MichaelDickens comments on The case for AI safety capacity-building work

MichaelDickens 10 Mar 2026 4:11 UTC
3 points
0
My big concern is, to what extent do capacity-building efforts create pipelines into AI capabilities work that shortens timelines? This happens to at least some extent, but I don’t know how big an effect it is.

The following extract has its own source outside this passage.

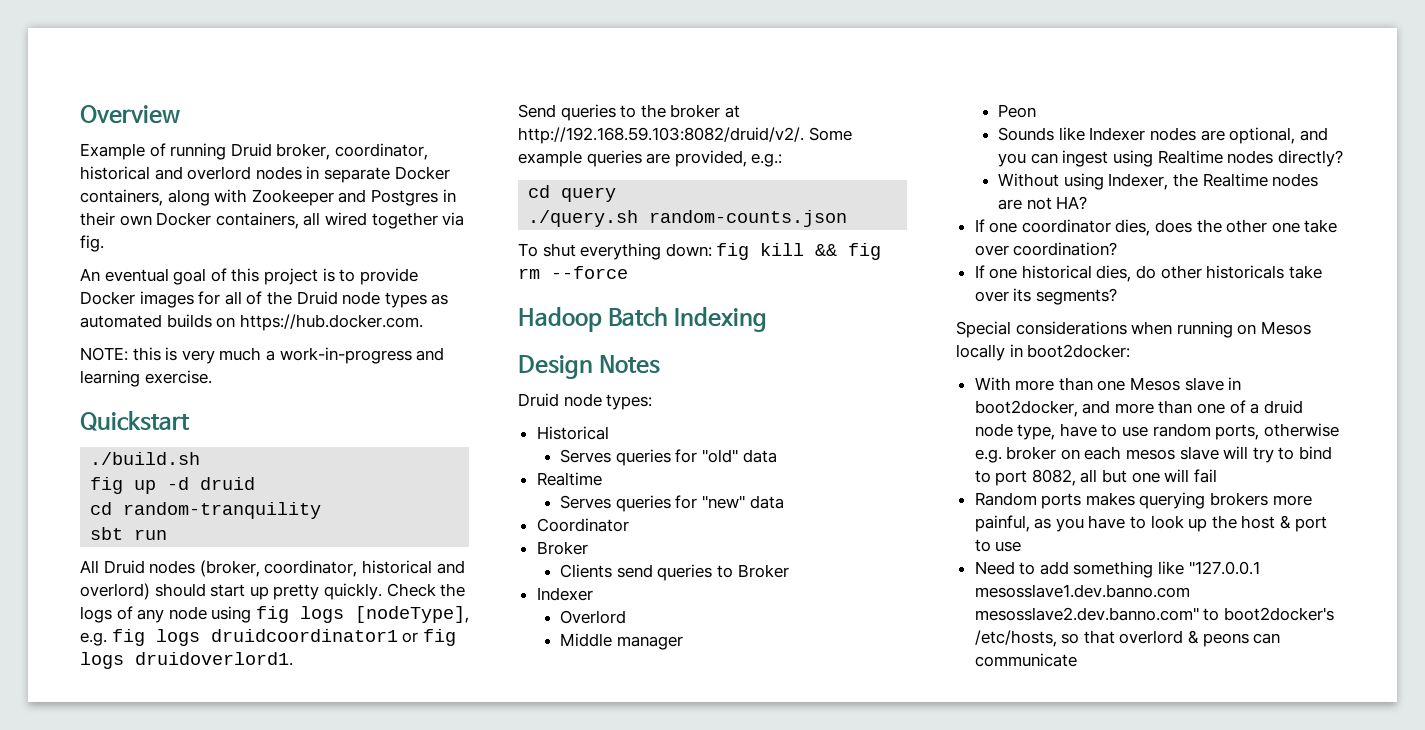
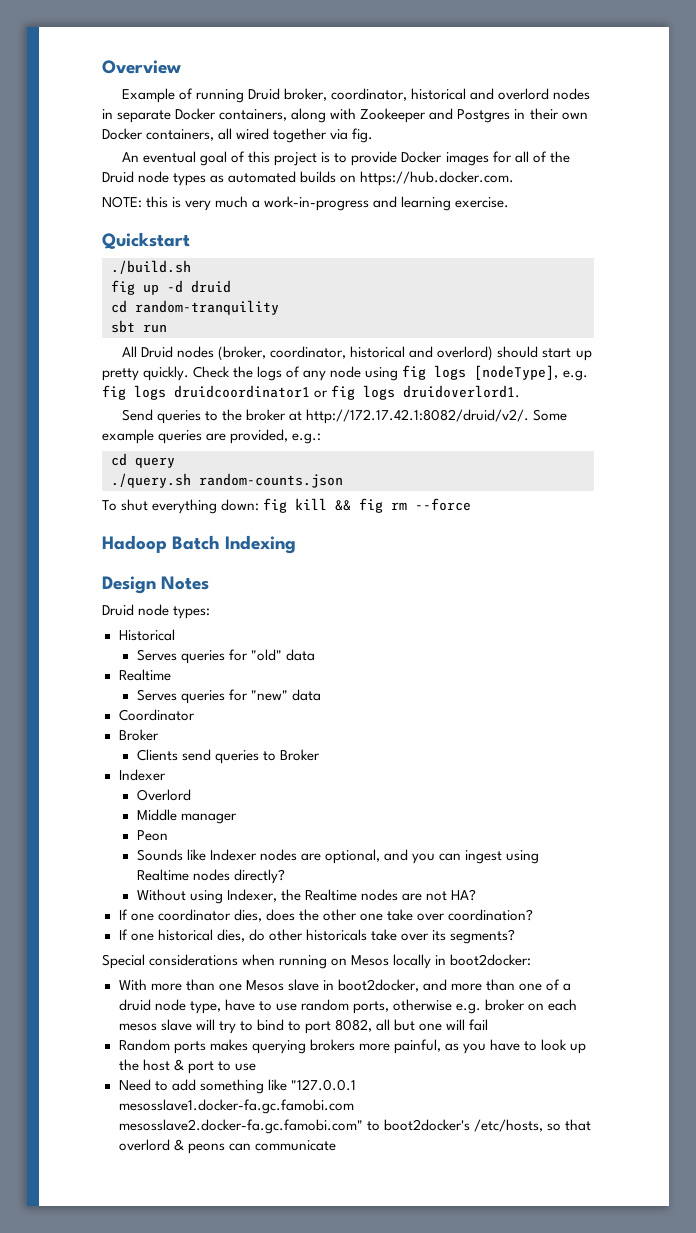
[518,127,804,144] http://192.168.59.103:8082/druid/v2/. -> [306,409,530,424] http://172.17.42.1:8082/druid/v2/.
[974,584,1190,598] [974,607,1199,621] mesosslave1.dev.banno.com mesosslave2.dev.banno.com" -> [118,1099,354,1114] [118,1119,363,1134] mesosslave1.docker-fa.gc.famobi.com mesosslave2.docker-fa.gc.famobi.com"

- Cleo Nardo 10 Mar 2026 7:23 UTC
  8 points
  2
  Parent
  See Ryan Kidd on How MATS addresses “mass movement building” concerns. One useful-ish framing from that post is is that the safety is more neglected than capabilities, so you should expect the marginal FTE on safety to add more than the marginal FTE on capabilities.
  I’ll make up numbers to illustrate the point: let’s say there are 10,000 capabilities researchers and 1000 AI safety researchers — that’s a rough 10:1 ratio. Now say MATS funnels 500 people into capabilities and 500 into AI safety. Now it’s 10,500:1500 ratio, or 7:1, which is much better. I think 50% of the MATS mentees going into capabilities is very pessimistic.
  According to the MATS Alumni Impact Analysis, the ratios ares 78%:
  - 49% are “Working/interning on AI alignment/control.”
  - 29% are “Conducting alignment research independently.”
  - 1.4% are “Working/interning on AI capabilities.”
  If we (perhaps unfairly) ignore the independent researcher, then that’s 3 to capabilities for every 100 to safety!
  This also ignores the effects of having capabilities researchers more clued up / familiar with AI safety — you might think this is net-positive (bc they are marginally more likely to update on new evidence and pivot to safety) or net-positive (bc they misuse our technical insights). I think this probably shakes out to be net-positive.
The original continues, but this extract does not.